MD: I am convinced that something beautiful will come out of all this. Materialistic science starts from the idea that the world consists of material particles. Yet precisely this science reveals that matter is a form of consciousness, that there is no certainty, and that the human mind fails to grasp the world. For example, the Danish physicist and Nobel Prize winner Niels Bohr argued that the elementary particles and atoms behave in a radically irrational and illogical way. According to him, they were better understood by using poetry than by using logic.
We will experience something similar on a political level. In the near future, we will perhaps historically be making the most far-reaching attempt to control everything in a technological, rational way. Ultimately, this system will prove itself to not work and show that we need a completely different society and policy. The new system will rely more on respect for what is ultimately elusive to the human mind and on respect for the art and intuition that were central to the religions.
Are we in a paradigm shift today?
MD: Doubtless. This crisis heralds the end of a cultural historical paradigm. Part of the transition has already been made in the sciences.
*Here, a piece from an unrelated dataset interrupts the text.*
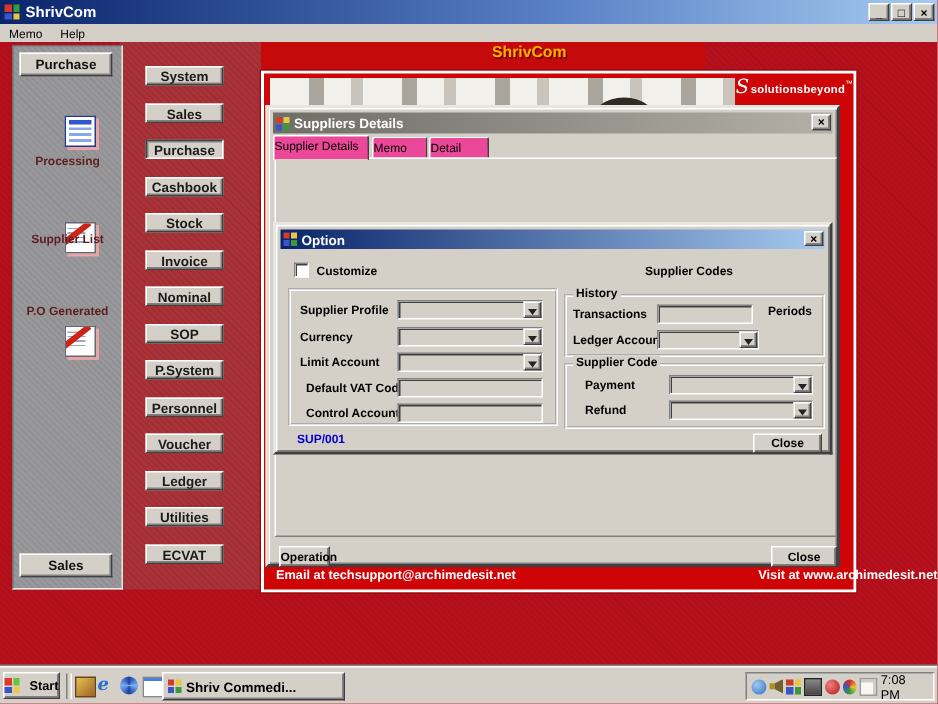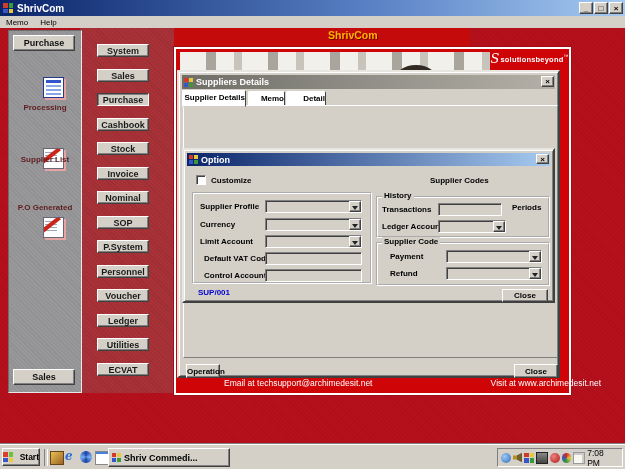"Supplier Details" .tab { background: #ffffff -> #ec4899; font-weight: bold -> normal; text-align: right -> left }
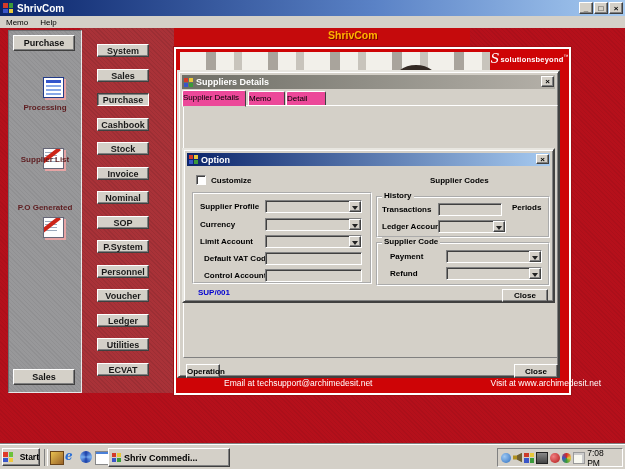"Email at techsupport@archimedesit.net" .footrow { font-weight: normal -> bold; margin-left: 40px -> none; width: 377px -> 441px }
The geniuses who laid the foundations of modern physics, complex and dynamic systems theory, chaos theory and non-Euclidean geometry already understood that there is not one but many different logics, that there is something intrinsically subjective in everything, and that people live in direct resonance with the world around them and all the complexities of nature. Moreover, Man is a being who is dependent on his fellow man in his energetic existence. The physicists have known this for some time, now for the rest of us! We are now witnessing the latest upsurge of the old culture based on control and logical understanding that will demonstrate at breakneck speed what utter failure it brings and its inability to truly organise a society in a decent and humane way.